USB offers ten undergraduate engineering programmes (including electrical, electronic, computer, mechanical, chemical, materials, telecommunications, geophysics, production/industrial, and maintenance engineering), undergraduate programmes in biology, mathematics, physics, chemistry, architecture, and urban planning, as well as ten associate-degree programmes at the Litoral campus in fields such as hotel administration, tourism, and aeronautic maintenance.

At the graduate level, the university offers approximately 24 master's degree programmes, over 30 specialisation programmes, and 15 doctoral programmes spanning the applied sciences, engineering, and social sciences and humanities, including PhDs in engineering, political science, philosophy, literature, and sustainable development.

== Rankings ==
In the QS Latin America & the Caribbean University Rankings 2026, USB was ranked 66th in Latin America and third nationally in Venezuela, behind the Central University of Venezuela and the Universidad Católica Andrés Bello. In the QS World University Rankings 2026, the university was placed in the 1001–1200 band. Times Higher Education has described USB as a public institution that consistently appears in Latin American and world rankings, with specialisms in engineering and architecture.

== Autonomy and recent challenges ==

=== Government disputes ===
The 2009 Ley Orgánica de Educación (Organic Law of Education), passed by the National Assembly, imposed new conditions for the election of university authorities. USB and other autonomous universities challenged the law before the Supreme Tribunal of Justice, arguing that it violated university autonomy; the case remained unresolved for years. The government subsequently appointed a vice-rector to USB without the university community's approval, a decision rejected by the university's academic staff association.

In 2010, security forces raided a call centre set up by the NGO Voto Joven on the university campus during the 2010 Venezuelan parliamentary election, entering with firearms and confiscating computers without a search warrant, in what the university described as a violation of its autonomy.

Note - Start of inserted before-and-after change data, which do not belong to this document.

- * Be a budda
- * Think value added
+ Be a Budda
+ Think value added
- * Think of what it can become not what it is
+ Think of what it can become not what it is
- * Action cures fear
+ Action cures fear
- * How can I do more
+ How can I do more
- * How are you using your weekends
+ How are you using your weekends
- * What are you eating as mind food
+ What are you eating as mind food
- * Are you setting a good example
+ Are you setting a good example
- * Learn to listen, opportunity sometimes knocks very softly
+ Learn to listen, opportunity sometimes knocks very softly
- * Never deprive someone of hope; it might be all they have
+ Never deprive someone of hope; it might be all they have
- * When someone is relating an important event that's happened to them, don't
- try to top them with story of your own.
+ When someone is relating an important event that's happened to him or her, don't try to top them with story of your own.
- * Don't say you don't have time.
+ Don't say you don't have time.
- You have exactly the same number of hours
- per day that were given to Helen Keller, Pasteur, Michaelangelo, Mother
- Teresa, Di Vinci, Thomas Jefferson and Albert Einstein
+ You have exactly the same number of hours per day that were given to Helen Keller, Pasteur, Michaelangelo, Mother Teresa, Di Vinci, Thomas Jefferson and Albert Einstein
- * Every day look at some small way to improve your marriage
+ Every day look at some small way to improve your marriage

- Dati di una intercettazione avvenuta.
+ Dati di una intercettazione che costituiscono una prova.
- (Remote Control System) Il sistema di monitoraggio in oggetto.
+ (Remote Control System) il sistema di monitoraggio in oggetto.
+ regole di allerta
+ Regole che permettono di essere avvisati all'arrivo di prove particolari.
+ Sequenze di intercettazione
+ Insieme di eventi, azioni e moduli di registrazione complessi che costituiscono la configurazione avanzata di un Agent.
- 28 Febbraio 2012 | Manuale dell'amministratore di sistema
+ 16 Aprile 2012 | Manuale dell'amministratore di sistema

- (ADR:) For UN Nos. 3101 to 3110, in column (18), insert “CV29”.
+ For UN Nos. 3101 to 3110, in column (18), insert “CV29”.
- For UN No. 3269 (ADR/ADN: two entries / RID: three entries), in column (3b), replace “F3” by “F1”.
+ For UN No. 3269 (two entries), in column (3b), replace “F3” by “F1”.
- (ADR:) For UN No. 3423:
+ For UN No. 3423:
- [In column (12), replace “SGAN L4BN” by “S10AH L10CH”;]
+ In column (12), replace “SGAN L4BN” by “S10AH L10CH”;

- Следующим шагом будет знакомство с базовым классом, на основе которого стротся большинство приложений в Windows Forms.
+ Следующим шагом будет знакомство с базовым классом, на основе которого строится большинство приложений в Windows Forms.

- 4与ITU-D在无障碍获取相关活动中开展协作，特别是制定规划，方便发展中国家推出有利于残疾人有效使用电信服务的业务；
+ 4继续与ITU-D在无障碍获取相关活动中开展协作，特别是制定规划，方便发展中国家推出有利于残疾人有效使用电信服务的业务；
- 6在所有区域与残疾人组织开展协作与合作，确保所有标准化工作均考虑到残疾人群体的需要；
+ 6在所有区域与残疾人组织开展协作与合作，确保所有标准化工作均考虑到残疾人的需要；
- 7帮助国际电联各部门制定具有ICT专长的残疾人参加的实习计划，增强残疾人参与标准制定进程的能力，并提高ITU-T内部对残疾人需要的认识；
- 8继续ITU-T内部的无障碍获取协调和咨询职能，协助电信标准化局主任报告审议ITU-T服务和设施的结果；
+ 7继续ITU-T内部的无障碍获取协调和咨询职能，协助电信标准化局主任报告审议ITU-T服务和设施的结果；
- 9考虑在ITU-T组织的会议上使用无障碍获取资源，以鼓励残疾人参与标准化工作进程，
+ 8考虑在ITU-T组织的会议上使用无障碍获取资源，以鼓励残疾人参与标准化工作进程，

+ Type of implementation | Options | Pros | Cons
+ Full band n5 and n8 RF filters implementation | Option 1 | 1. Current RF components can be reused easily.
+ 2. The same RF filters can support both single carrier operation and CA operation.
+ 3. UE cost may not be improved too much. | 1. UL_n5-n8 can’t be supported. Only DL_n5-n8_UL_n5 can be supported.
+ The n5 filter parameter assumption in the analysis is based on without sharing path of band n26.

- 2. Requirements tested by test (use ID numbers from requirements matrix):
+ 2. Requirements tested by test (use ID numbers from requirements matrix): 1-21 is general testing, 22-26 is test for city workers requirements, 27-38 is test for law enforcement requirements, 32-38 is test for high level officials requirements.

=== Economic crisis and brain drain ===
Venezuela's economic crisis has had a severe impact on the university. Bloomberg News reported in 2019 that USB had become "a shadow of its former self", with government funding for education having grown scarce under the administration of Nicolás Maduro. Alumni living abroad were financing computer replacements and library books through private donations, and some classes were being taught remotely by graduates who had left the country.

Faculty losses have been dramatic. A Scholars at Risk report stated that more than 600 professors out of a faculty of 794 had left USB over the preceding decade to accept academic posts abroad, and that the most qualified staff—those with significant publication records in international journals—were disproportionately represented among those departing. Science magazine reported that, as of 2024, Venezuela's scientific productivity had dropped sharply compared with other Latin American countries, and that former USB director Benjamín Scharifker warned of a generational gap among researchers.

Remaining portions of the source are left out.